When he woke me, it was still dark. I’d been curled into the passenger seat of the van while he stripped and waxed the tile of a Jiffy Lube. “Beak,” he said. “Let’s get after it.”

“It” was money. I knew because, for the past few months, we spent our unsupervised visitations working one of his businesses. My father never had a steady paycheck. His odd jobs rewarded only hustle. I was nine—when I stayed with him, he’d sleep through the afternoon while I read for school or played Gameboy, then rush me through dinner to make it to a flooring job. We showed up late after the businesses had closed. I’d help him unload the van, sometimes sweep or mop, but I was too young for the thin hours of the night. When I got tired, I lay down in front seat, the whir of cars lulling me to sleep as they passed. There were days I’d wake up while we were on the go, unaware of the movement, but on nights when the job ran long, nights like this one, we went straight to the donut factory.

This was before Krispy Kreme had their own stores, before they had a station in every Giant and Safeway up the coast and still garnered interest in their rarity. Guys like my father—hands raw from disinfectant, the soles of his New Balance slick with wax—showed up with the sun to stuff their vehicles with the green and white boxes, hoping to resell them and pocket the markup. It was the Saturday before Thanksgiving, and holidays made for easy sales, but even so, I knew we’d have trouble unloading the amount he insisted on buying.
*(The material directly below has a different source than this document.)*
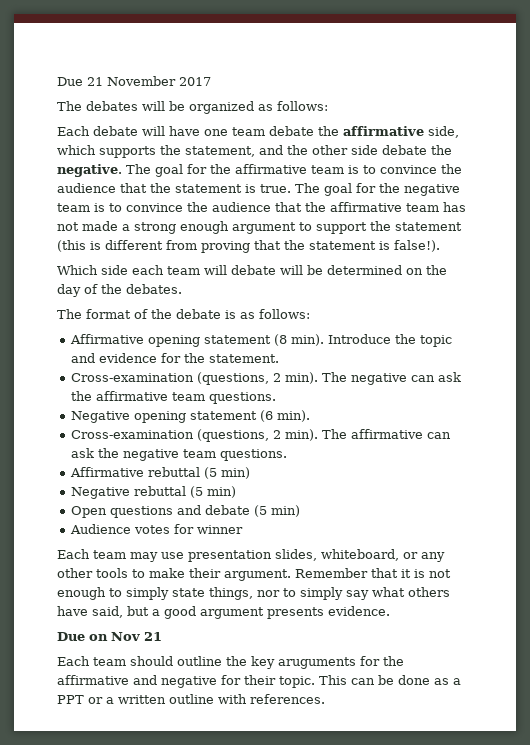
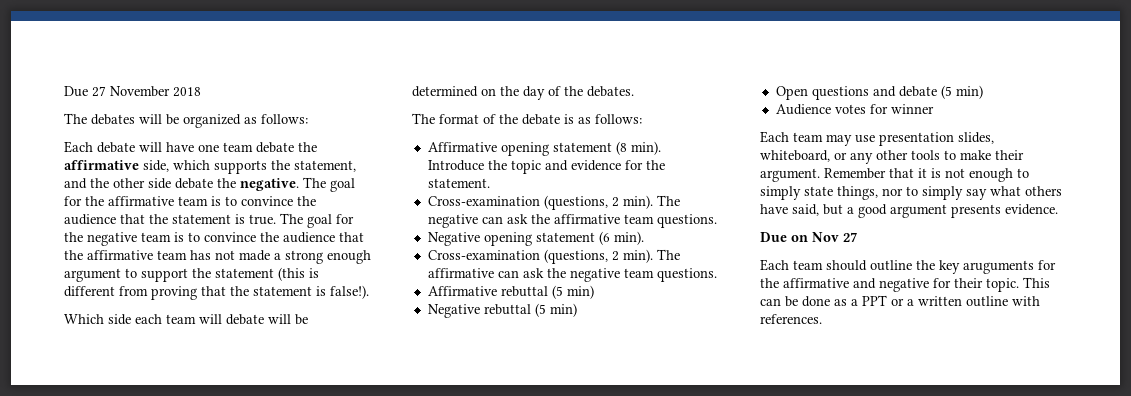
[57,76,211,86] Due 21 November 2017 -> [64,86,201,97] Due 27 November 2018
[144,632,162,641] 21 -> [843,232,857,242] 27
His Aerostar van was a windowless smoky black with the chrome stripped off. While he loaded boxes in the back of it from floor mat to bare ceiling, careful to keep everything separate from the mop buckets, the floor buffer, I watched the workers make donuts in the back of the factory through the viewing window. The circles of dough drift along in a river of oil, starting soft white, dropped straight from the dispenser and ending on the drying rack, golden-brown, the sugar coming up in fumes.

“Beak, get your face off the glass,” he said. My father called me “Beak” because, while we were both Chinese, I hadn’t yet grown into my mom’s British nose. We hadn’t spent more than a weekend together since the divorce four years prior. He took his billfold from his pocket, peeled off a couple ones and handed it the floor manager who knocked on the glass and held up two fingers.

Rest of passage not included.